Strong also administered fluids, so she swelled up like an elephant.
On the other hand, waist up she had lost weight.
Waist up she looked like an Auschwitz survivor.
And all-of-a-sudden the silly Three Stooges movie ended.
“Not my cancer,” the lymphoma doctor would say. “Is too,” the breast-cancer doctor said. “Is not, and furthermore I’m your boss now.” (The lymphoma doctor had become a head-honcho at Wilmot [“will-MOTT;” as in the applesauce].)
All-of-a-sudden the team reassembled; no more two teams versus each other.
The lymphoma doctor weighed back in; treat for lymphoma, despite his original thinking it wasn’t lymphoma.

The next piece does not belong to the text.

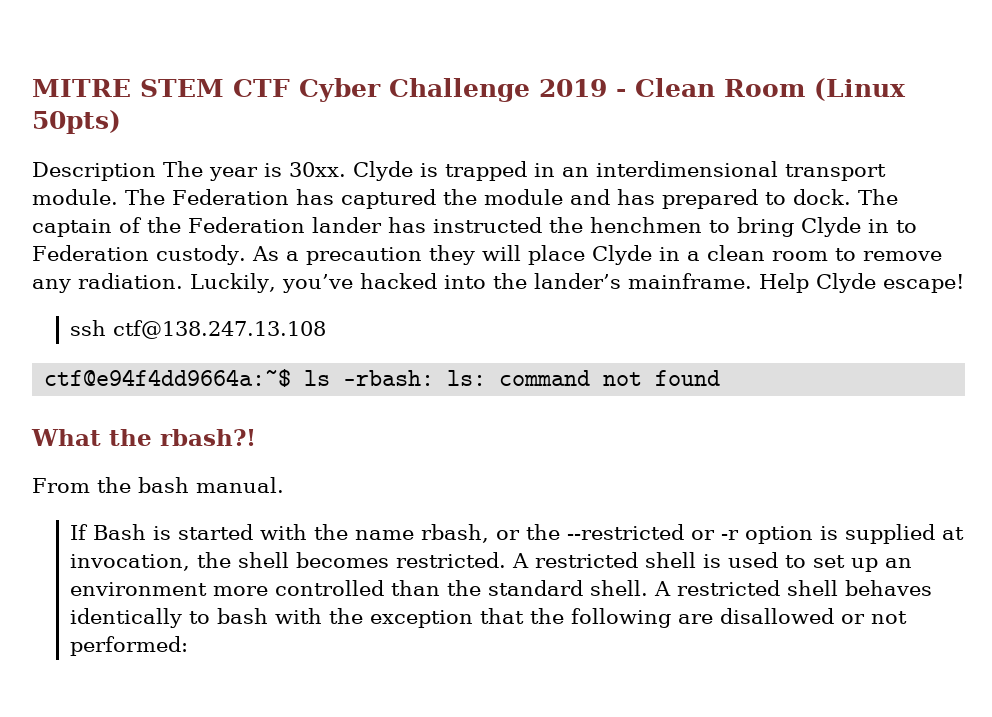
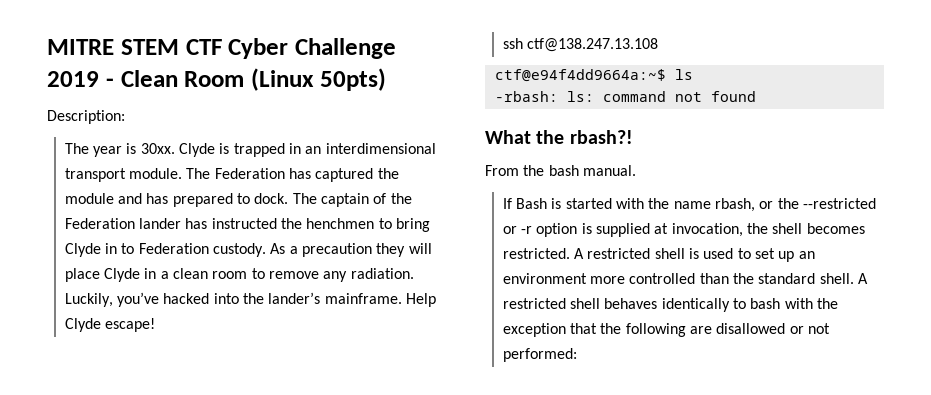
[32,162,156,181] Description -> [47,110,125,124] Description: //
(331, 378) none -> (693, 74) //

“I felt like you abandoned me,” my wife told him through tears.
“And my husband is afraid of talking to you, for fear of blowing up.”
So they kicked her out — “I’m finally taking her home,” I thought to myself through tears as we motored out of patient-discharge.
We thought she was being released prematurely at first.
But I know how it is, having had a stroke 17 years ago.
A hospital makes you an invalid; when I was in the hospital, I was taken everywhere in a wheelchair.
At home the wheelchair got parked.
“I’ll get around somehow.”
And so with her.
She’ll manage somehow, and at home ya do.
The next day (yesterday, Friday, June 3, 2011) after being discharged, we had to visit Strong again, to set up outpatient chemotherapy infusions — her first was as inpatient.
The lymphoma doctor strode in; he wasn’t scheduled.
I kept to myself — no blowups.
No comments about the Three Stooges or pulling rank.
“What I hear is the person I married,” I said. “One week ago she wasn’t that way.”
What I’d say, and didn’t, was: “If we learn anything from this experience, it’s that just because we seem inordinately healthy for age-67, doesn’t mean we are........”

• “Strong Hospital” is one of three large hospitals in the Rochester area. It’s in southeastern Rochester. Its cancer-center is “Wilmot Cancer-center.”
• “Canandaigua” (“cannan-DAY-gwuh”) is a small city nearby where we live in Western NY. The city is also within a rural town called “Canandaigua.” The name is Indian, and means “Chosen Spot.” It’s about 15 miles away. Thompson is the hospital in Canandaigua. —We live in the small rural town of West Bloomfield, southeast of Rochester.